CMU Reviews @ London Jazz Festival Festival Reviews

Live Review: Brassroots’ Brass Band Bash at London Jazz Festival on 13 Nov

By | Published on Sunday 14 November 2010

Brassroots

This was a festival within a festival really, held at Rich Mix on Bethnal Green Road and lasting a good eleven hours. Arranged by Jerome Harper, who also played trombone, it featured eight brass bands from across London, with the Soul Rebels from New Orleans as special guests, and was designed to demonstrate the variety and ability of the brass bands currently playing in the capital.

The proceedings began with the Bollywood Brass Band playing a fifteen minute street set on near by Brick Lane. After rustling up a few followers, they led a procession back to the venue, where they proceeded to put on a brilliant opening set. Truly a spectacle to behold, dressed as they were in black baggy trousers and tops with wide red sashes around their waists, their performance included dances ranging from side to side swaying to coordinated line dancing, and a turn by the portly guy playing the tuba that involved charging at the audience and then, still hunched, zooming around the entire venue (a move I can’t recall having seen in any Bollywood movie). They were a lot of fun and played several classic Bollywood songs, notably the Bhangra track ‘Love Is Sweeter Than Sugar’.

Another brilliant set came from The Brass Volcanoes, a young seven-piece with a cheeky, confident manner. They mixed traditional jazz with ska and funk, and interspersed their set with group trips from stage to dance floor where they cosied up to some of the movers down there while still playing their tunes. A notable performance came with Willard Wright’s ‘Old Man River’, a spiritual track that started with band members respectfully listening to the trombonist’s hanging melodies, but ended in bedlam with James Evans on the alto sax jumping around and tooting one of the finest and most frenetic solos of the day. Another track that raised a smile was ‘Yellow Bird’, where the only band member who actually knew the lyrics was the admirably determined tuba player, with the rest of them reading the words in tuneless monotone hunched over music sheets. Towards the end, the scope of the music extended to rap as they delivered the message “don’t throw away your plastic bags ‘coz a whale might eat them” in a lively last number. The volcanoes are a bubbling cauldron of imagination and fun.

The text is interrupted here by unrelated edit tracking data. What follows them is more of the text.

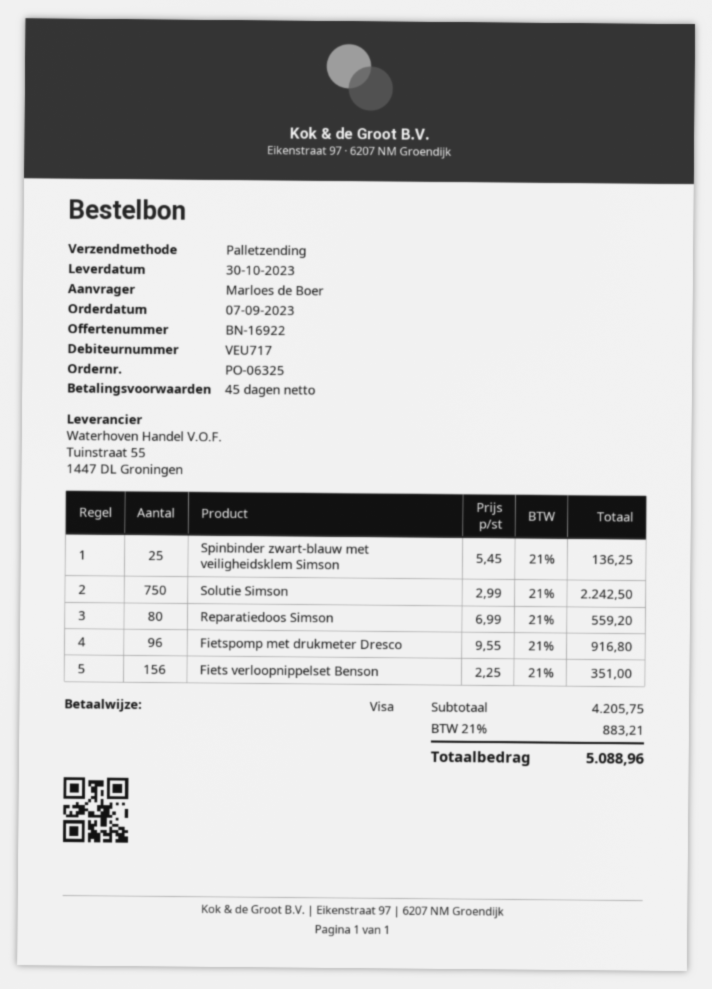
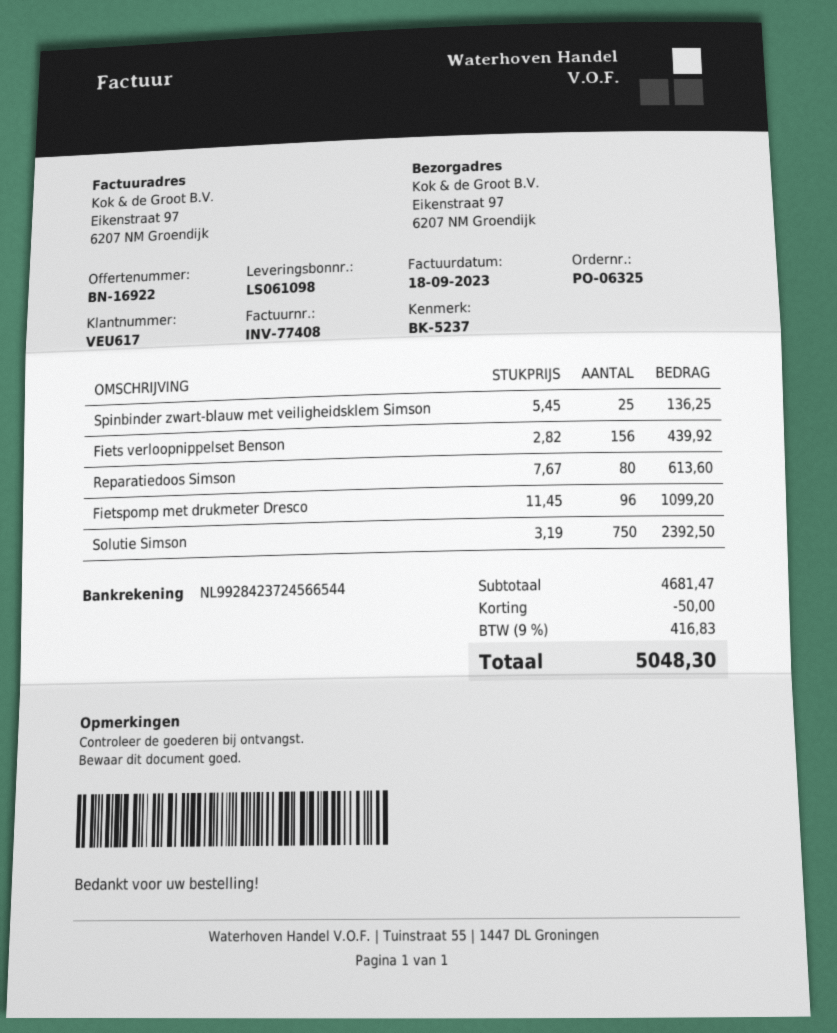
customer number: VEU717 -> VEU617
Solutie Simson: 750 x 2.99 = 2242.50 -> 750 x 3.19 = 2392.50
Reparatiedoos Simson: 80 x 6.99 = 559.20 -> 80 x 7.67 = 613.60
Fietspomp met drukmeter Dresco: 96 x 9.55 = 916.80 -> 96 x 11.45 = 1099.20
Fiets verloopnippelset Benson: 156 x 2.25 = 351.00 -> 156 x 2.82 = 439.92
subtotal: 4205.75 -> 4681.47
discount: none -> 50.00
tax: 21% = 883.21 -> 9% = 416.83
total: 5088.96 -> 5048.30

Other performances on the day came from trad jazz band Sunshine Kings, twelve-tone brass band Oompah Brass, the aforementioned Soul Rebels Brass Band from the US of A, and Brassroots, the band after whom the whole mini-festival was named. The Brassroots set was pulsating and the audience bopped, screamed and jumped for their covers of White Stripes’ ‘Seven Nation Army’, Radiohead’s ‘Karma Police’ and ‘Miserlou’ from the ‘Pulp Fiction’ soundtrack. Overall, the festival was a triumphant celebration of London’s top brass.